Bruce L. Wilkoff, M.D., F.A.C.C.; Melanie T. Gura, RN, MSN, CNS

Disclosures

April 13, 2009

1. What made you and your colleagues interested in designing and implementing the DAVID II Trial?

We designed the DAVID II Trial after the completion of the DAVID trial. The DAVID Trial compared clinical outcomes for low ejection fraction ICD patients who did not otherwise require pacing therapy randomized to either single-chamber (backup VVI pacing at 40 ppm) or dual-chamber (DDDR pacing at 70 ppm) pacing from their ICD. Patient enrollment in DAVID was stopped on Sept 30, 2002, upon recommendation of its Data Safety Monitoring Board following interim data analysis which showed that the dual-chamber debrillator arm of the study experienced a statistically significantly higher incidence of combined mortality and hospitalization for worsening heart failure than did the single-chamber arm. (JAMA. 2002 Dec 25;288(24):3115-23). With completion of the DAVID Trial, we shifted our focus to confirm the mechanism responsible for the increased mortality/hospitalization in the dual chamber ICD group. While it was clear that there was a difference between the two arms as to percentage of time in active ventricular pacing, (i.e., 60% in the dual-chamber vs. 1% in the single-chamber arm), it was not clear whether the adverse impact on combined mortality and heart failure hospitalization was the result of pacing in general or right ventricular pacing in particular. Hence, the goal of the DAVID II trial was to evaluate atrial pacing with no ventricular pacing as no worse than ventricular back-up pacing in patients with reduced left ventricular function and no clinical indication for pacing who had received a defibrillator.

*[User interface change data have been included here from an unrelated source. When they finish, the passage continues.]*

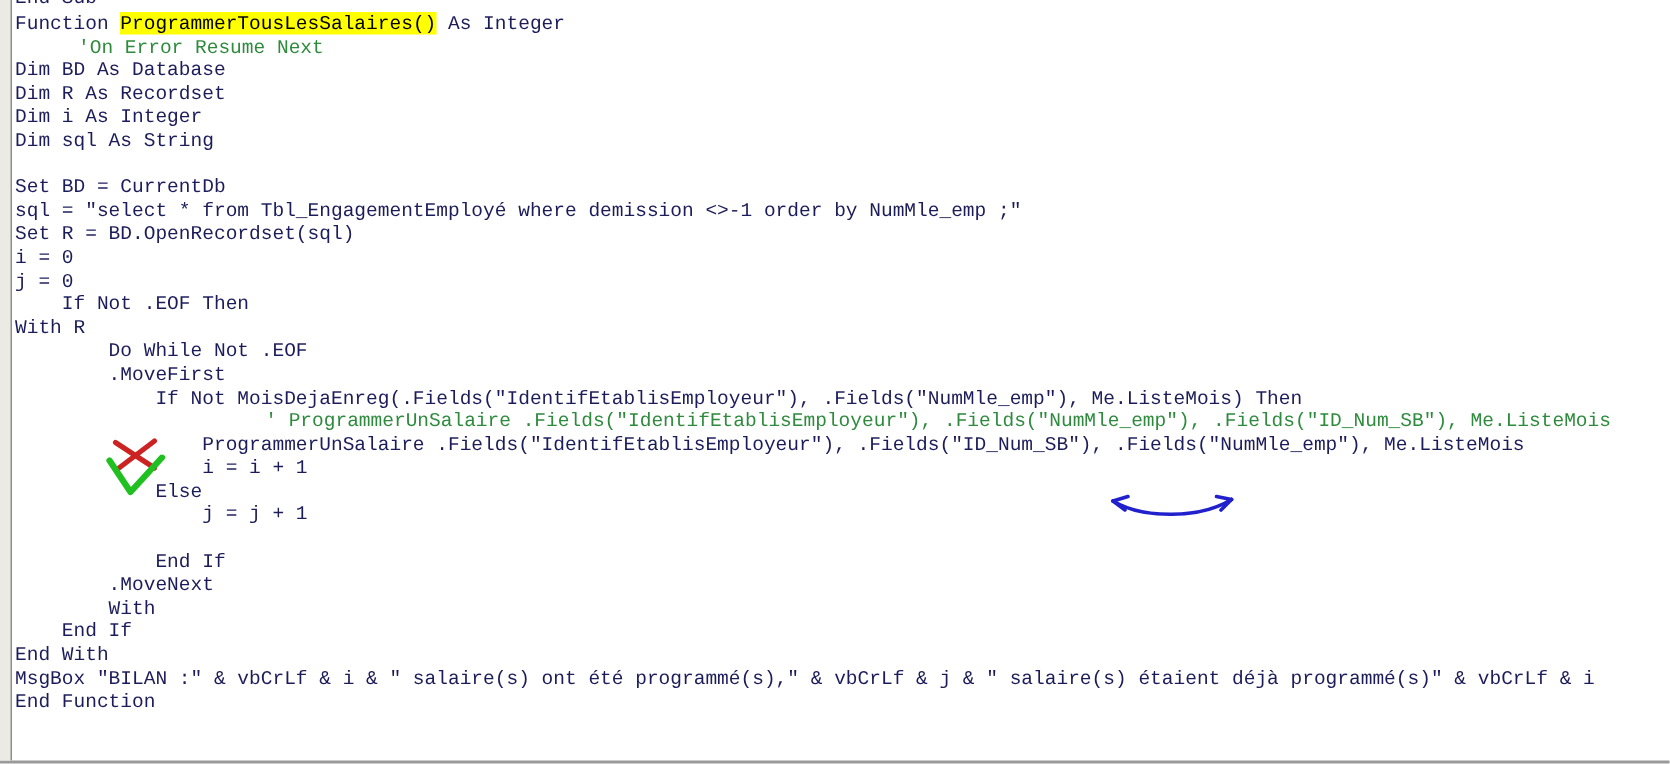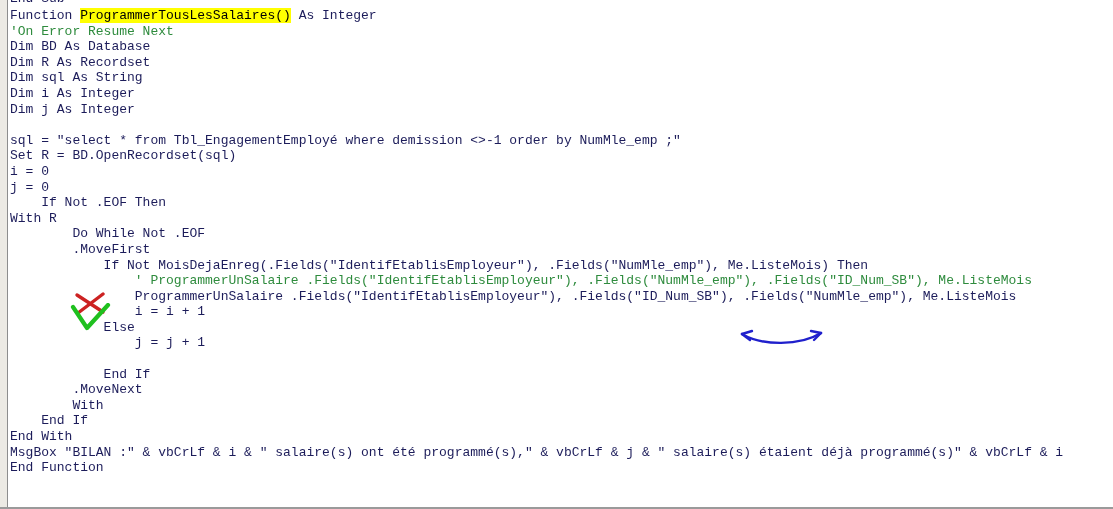--- a/index.html
+++ b/index.html
@@ -47,21 +47,21 @@
 
   .line {
     height: 15.6px;
     line-height: 15.6px;
     font-size: 13px;
     white-space: pre;
     color: #1c1c5a;
     letter-spacing: 0px;
   }
   .tok-plain   { color: #1c1c5a; }
-  .tok-comment { color: #2e8b3d; }
+  .tok-comment { color: #2e8b3d; margin-left: 42px; }
   .tok-hl {
     background: #ffff00;
     color: #000000;
   }
 
   
   .line.clipped {
     height: 8px;
     line-height: 8px;
     overflow: hidden;
@@ -84,24 +84,24 @@
 <div id="editor">
 
   <div class="gutter"></div>
 
   <div class="code-area" id="code-area">
       <div class="line clipped"><span class="tok-plain">End Sub</span></div>
       <div class="line"><span class="tok-plain">Function </span><span class="tok-hl">ProgrammerTousLesSalaires()</span><span class="tok-plain"> As Integer</span></div>
       <div class="line"><span class="tok-comment">'On Error Resume Next</span></div>
       <div class="line"><span class="tok-plain">Dim BD As Database</span></div>
       <div class="line"><span class="tok-plain">Dim R As Recordset</span></div>
+      <div class="line"><span class="tok-plain">Dim i As Integer</span></div>
       <div class="line"><span class="tok-plain">Dim sql As String</span></div>
-      <div class="line"><span class="tok-plain">Dim i As Integer</span></div>
-      <div class="line"><span class="tok-plain">Dim j As Integer</span></div>
       <div class="line"><span class="tok-plain"></span></div>
+      <div class="line"><span class="tok-plain">Set BD = CurrentDb</span></div>
       <div class="line"><span class="tok-plain">sql = "select * from Tbl_EngagementEmployé where demission &lt;&gt;-1 order by NumMle_emp ;"</span></div>
       <div class="line"><span class="tok-plain">Set R = BD.OpenRecordset(sql)</span></div>
       <div class="line"><span class="tok-plain">i = 0</span></div>
       <div class="line"><span class="tok-plain">j = 0</span></div>
       <div class="line"><span class="tok-plain">    If Not .EOF Then</span></div>
       <div class="line"><span class="tok-plain">With R</span></div>
       <div class="line"><span class="tok-plain">        Do While Not .EOF</span></div>
       <div class="line"><span class="tok-plain">        .MoveFirst</span></div>
       <div class="line"><span class="tok-plain">            If Not MoisDejaEnreg(.Fields("IdentifEtablisEmployeur"), .Fields("NumMle_emp"), Me.ListeMois) Then</span></div>
       <div class="line"><span class="tok-comment">                ' ProgrammerUnSalaire .Fields("IdentifEtablisEmployeur"), .Fields("NumMle_emp"), .Fields("ID_Num_SB"), Me.ListeMois</span></div>

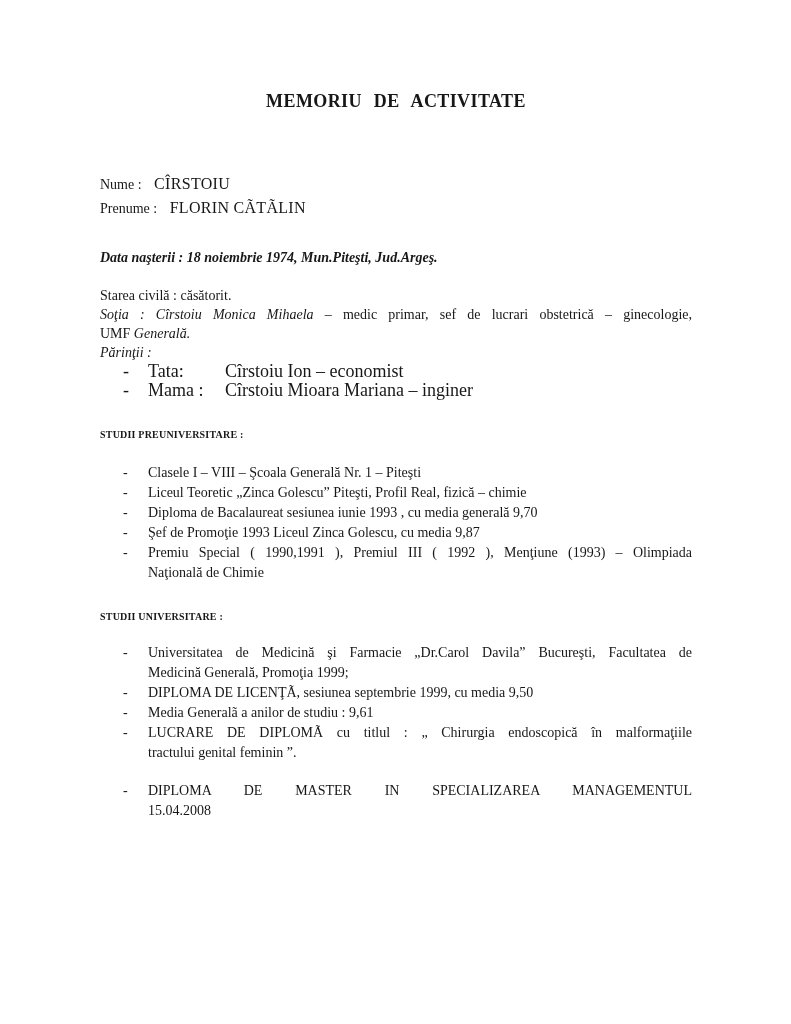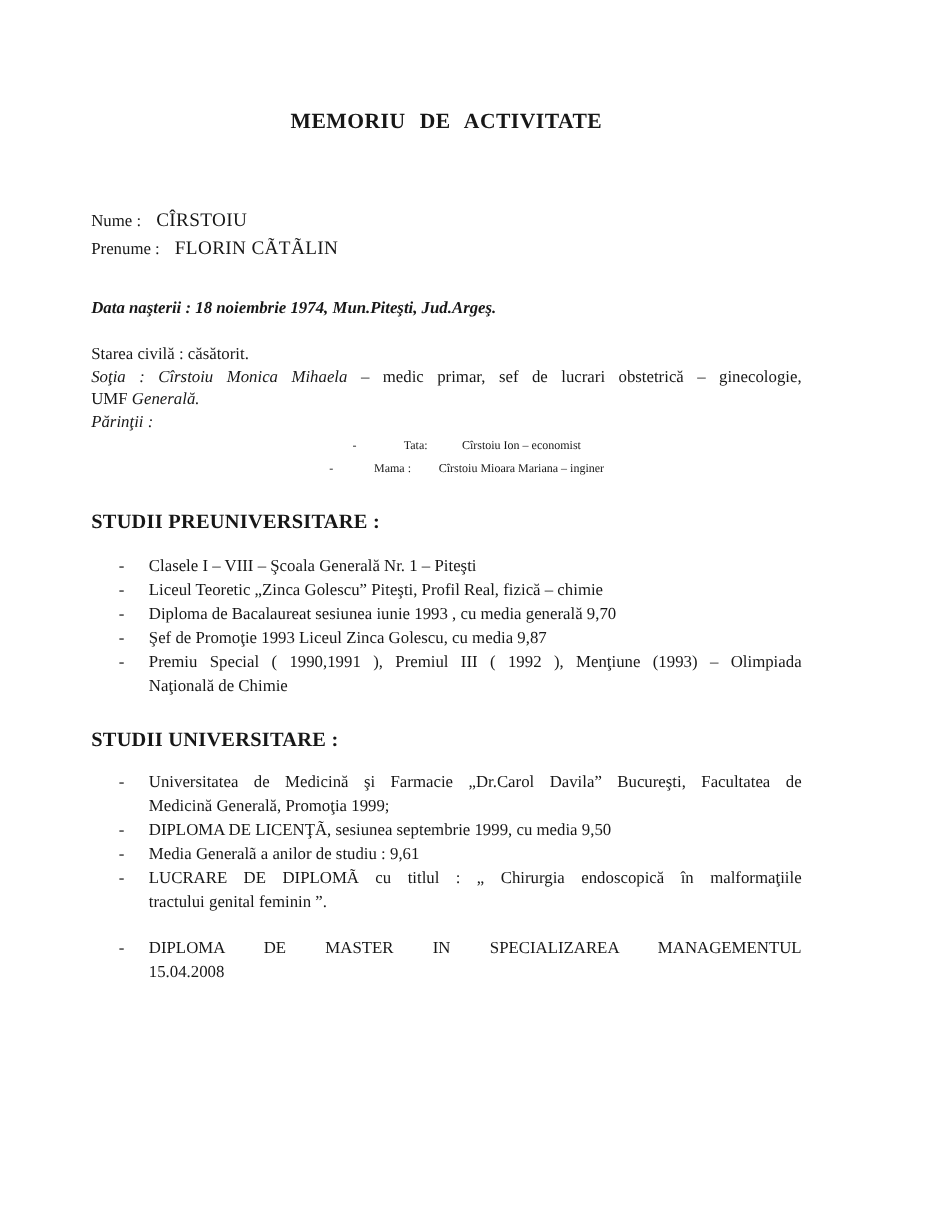--- a/index.html
+++ b/index.html
@@ -4,21 +4,21 @@
 <style>
   html,body{margin:0;padding:0;background:#ffffff;}
   .page{
     position:relative;
     width:791px;height:1024px;
     background:#ffffff;
     font-family:"Liberation Serif","DejaVu Serif",serif;
     color:#171717;
     overflow:hidden;
     box-sizing:border-box;
-    padding:90px 99px 0 76px;
+    padding:90px 99px 0 100px;
   }
   .content{width:592px;}
   .doc-title{
     text-align:center;
     font-weight:bold;
     font-size:18px;
     line-height:22px;
     letter-spacing:.4px;
     word-spacing:7px;
     margin:0 0 60px 0;
@@ -28,27 +28,27 @@
   .name-value{font-size:16px;font-weight:normal;margin-left:9px;letter-spacing:.3px;}
   .birth-line{
     margin-top:28px;
     font-weight:bold;font-style:italic;
     font-size:14px;line-height:20px;
   }
   .civil-block{margin-top:18px;font-size:14px;line-height:19px;}
   .line{font-size:14px;line-height:19px;}
   .just{text-align:justify;text-align-last:justify;}
   .it{font-style:italic;}
-  .parent-line{padding-left:23px;font-size:10px;line-height:19px;text-align:center;}
+  .parent-line{padding-left:23px;font-size:18px;line-height:19px;}
   .parent-dash{display:inline-block;width:25px;}
   .parent-label{display:inline-block;width:77px;}
   .languages-line{margin-top:16px;font-size:14px;line-height:20px;}
   .section-heading{
     margin-top:25px;margin-bottom:18px;
-    font-weight:bold;font-size:17px;line-height:20px;letter-spacing:.2px;
+    font-weight:bold;font-size:10px;line-height:20px;letter-spacing:.2px;
   }
   .section-heading.second{margin-top:24px;margin-bottom:16px;}
   .bullet{
     position:relative;
     padding-left:48px;
     font-size:14px;line-height:20px;
   }
   .bullet .dash{
     position:absolute;left:23px;top:0;
   }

2. What were the principle findings of the DAVID II Trial?

Overall, 600 patients were randomized. There was no difference in baseline characteristics between treatment arms. In the VVI-40 group, the mean age was 63 years, 15% were women, mean LV ejection fraction was 27%, and ischemic cardiomyopathy was present in 93%.

There was no difference between the groups with respect to the primary endpoint, time to death, or heart failure hospitalization (24.6% for both groups, p = 0.95). There was no difference in the primary outcome among any of the tested subgroups.

There was no difference in death (p = 0.81), heart failure hospitalization (p = 1.0), syncope (p = 0.64), atrial fibrillation (p = 0.61), or first hospitalization (p = 0.46). Quality of life was also similar between the groups.

There was a trend toward fewer inappropriate shocks in the AAI-70 treatment arm, but this did not reach statistical significance.

3. What is the clinical significance of the DAVID II Trail?

Among implantable defibrillator recipients with left ventricular dysfunction and no clinical indications for pacing, the effect of atrial pacing on event-free survival and quality of life was not substantially worse than, and was likely equivalent to, back-up only ventricular pacing. Atrial pacing may be considered a "safe alternative" when pacing is desired, but affords no clear advantage or disadvantage over a ventricular pacing mode that minimizes pacing altogether.

4. What is the best method for programming ICDs to protect against bradycardia and to ultimately optimize outcomes for our patients?

Programming strategies of ICDs should include minimizing pacing altogether, i.e., VVI-40 back-up pacing, DDI-40 back-up pacing or AAI at a rate of 70 ppm. Special algorithms designed to minimize ventricular pacing that use atrial stimulation to increase heart rate are likely to be a safe alternative in order to not adversely affect the hemodynamics or to increase the risk of heart failure or death and may reduce the incidence of atrial fibrillation.